[Opening Record set section]
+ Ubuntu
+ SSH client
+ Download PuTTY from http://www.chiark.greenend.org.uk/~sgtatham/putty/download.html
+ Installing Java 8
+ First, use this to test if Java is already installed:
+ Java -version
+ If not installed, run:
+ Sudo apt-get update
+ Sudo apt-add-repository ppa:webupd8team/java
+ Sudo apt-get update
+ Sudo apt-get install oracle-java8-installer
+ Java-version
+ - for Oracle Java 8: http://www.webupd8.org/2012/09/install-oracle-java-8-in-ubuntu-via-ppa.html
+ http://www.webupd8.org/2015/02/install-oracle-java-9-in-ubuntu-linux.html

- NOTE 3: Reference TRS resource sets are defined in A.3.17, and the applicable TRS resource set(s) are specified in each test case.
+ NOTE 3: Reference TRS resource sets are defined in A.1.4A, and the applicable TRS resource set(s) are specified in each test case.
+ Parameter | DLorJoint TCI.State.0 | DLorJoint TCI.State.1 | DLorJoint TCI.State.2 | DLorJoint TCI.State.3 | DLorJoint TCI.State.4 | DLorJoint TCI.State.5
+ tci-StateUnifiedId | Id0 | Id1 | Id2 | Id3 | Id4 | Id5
[Closing Record set section]
**Exercise:** Write down again, exactly as given, only the lines above that fall from the line with "First, use this" to the line with "- NOTE 3: Reference", inclusive.

**Response to this exercise:**
+ First, use this to test if Java is already installed:
+ Java -version
+ If not installed, run:
+ Sudo apt-get update
+ Sudo apt-add-repository ppa:webupd8team/java
+ Sudo apt-get update
+ Sudo apt-get install oracle-java8-installer
+ Java-version
+ - for Oracle Java 8: http://www.webupd8.org/2012/09/install-oracle-java-8-in-ubuntu-via-ppa.html
+ http://www.webupd8.org/2015/02/install-oracle-java-9-in-ubuntu-linux.html

- NOTE 3: Reference TRS resource sets are defined in A.3.17, and the applicable TRS resource set(s) are specified in each test case.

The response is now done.